2015-02-25 06:09:42 | 韓で遊ぶ


母の教え

彼は、限りなくほほえましくて素直な子供たちが好きでした。
彼が田舎の小さな学校の先生として赴任して1年が過ぎたある日のことでした。ソウルに住んでいる母親が食べるものや服などをたくさん持って息子に会いに来ました。
「母さん、私が少し遅れてしまいました。大変だったでしょう。」
息子は授業が終わった後、母親を迎えに来ました。母親はいつの間にか先生らしくなった息子にとても満足でした。久しぶりに母の寝息を子守唄にして穏やかに寝た次の日の朝、彼は遅刻しないように急いで家を出ました。
「行ってらっしゃい。私の心配はいらないから、ちゃんと教えてきなさい。」
母親は満足げな目で息子に手を振りました。
小さなアパートから学校までは5里、そんなに長い距離ではないのですが、途中に小川があって渡って行かなければなりませんでした。
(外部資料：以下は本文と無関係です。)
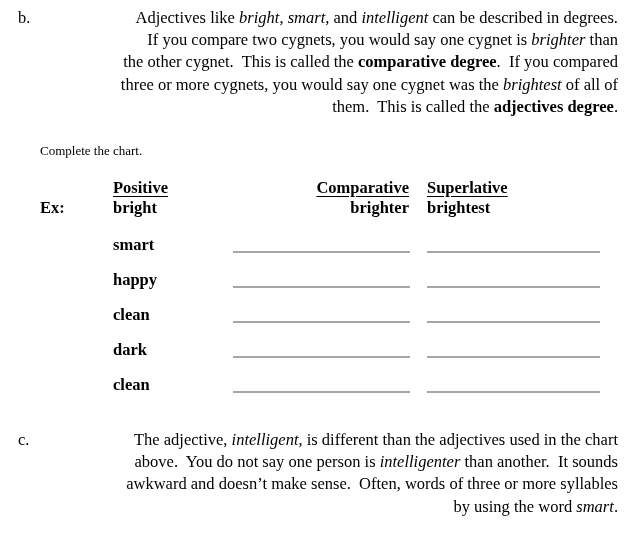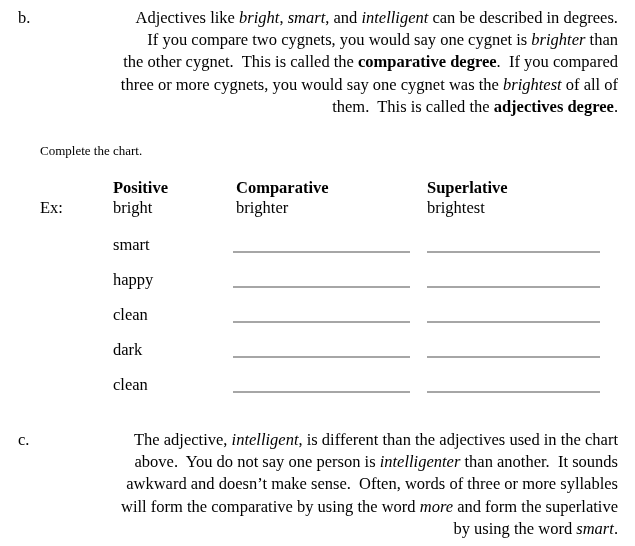"Positive" .hdr { text-decoration: none -> underline }
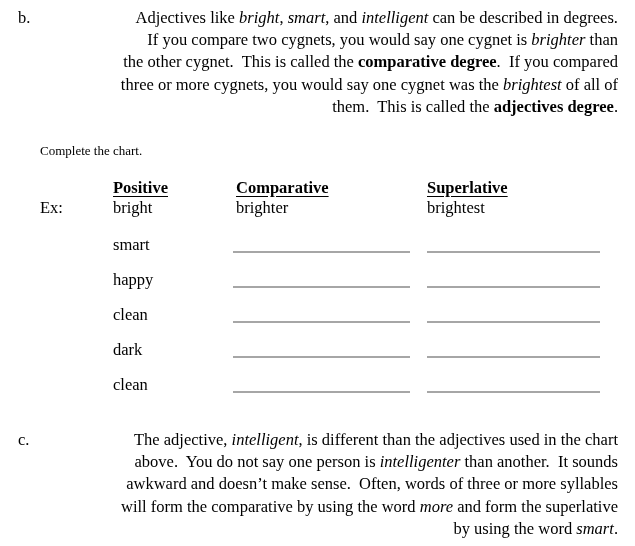"Comparative" .col-comp { left: 236px -> 224px; text-align: none -> right }
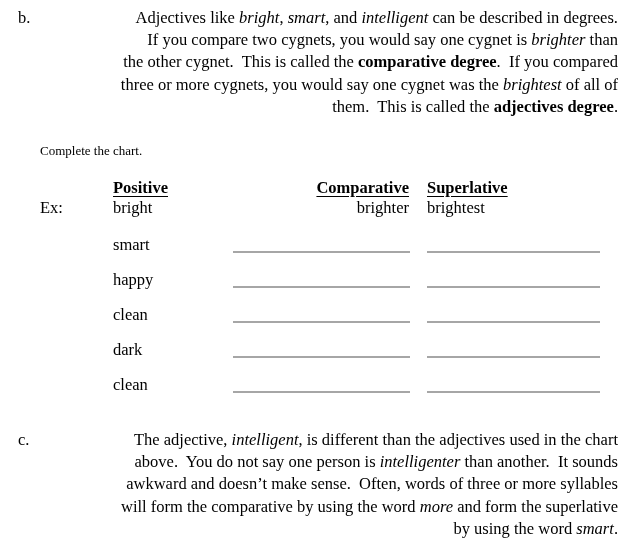"Ex:" .cell { font-weight: none -> bold }
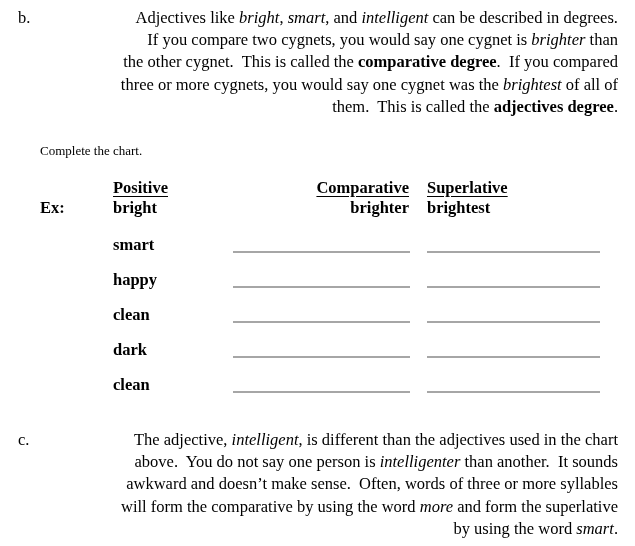"will form the comparative by" span.ln { html: <span>will form the comparative by using the word <i>more</i> and form the superlative</span> -> none }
ですが、川を渡る飛び石の一つが不安定で小川に落ちてしまいました。
彼は服を取り替えようとアパートに戻りました。全身水浸しで水をぽたぽた落としている息子を見て、母親は飛び出して来ました。
「おや、一体どうしたの。」
「大したことではありません。飛び石が不安定で渡りそこなったのです。」
母親を安心させ服を着替えようとしたその時、母の厳しい声が聞こえました。
「それで、その石をちゃんと直してきたのかい。」
母の問いに彼はどうしていいかわからず顔を赤くしました。
「そんなことでどうして先生だと言うことができるのだ。早く行って石をちゃんと置いてきてから服を着替えなさい。」
仕方なく彼は小川に走って行って、ぐらぐらしている飛び石をぐらつかないように置きました。
月日が流れ、初めて教壇にたった時の気持ちを忘れそうな時、彼は母のその手厳しい叱責を思い浮かべました。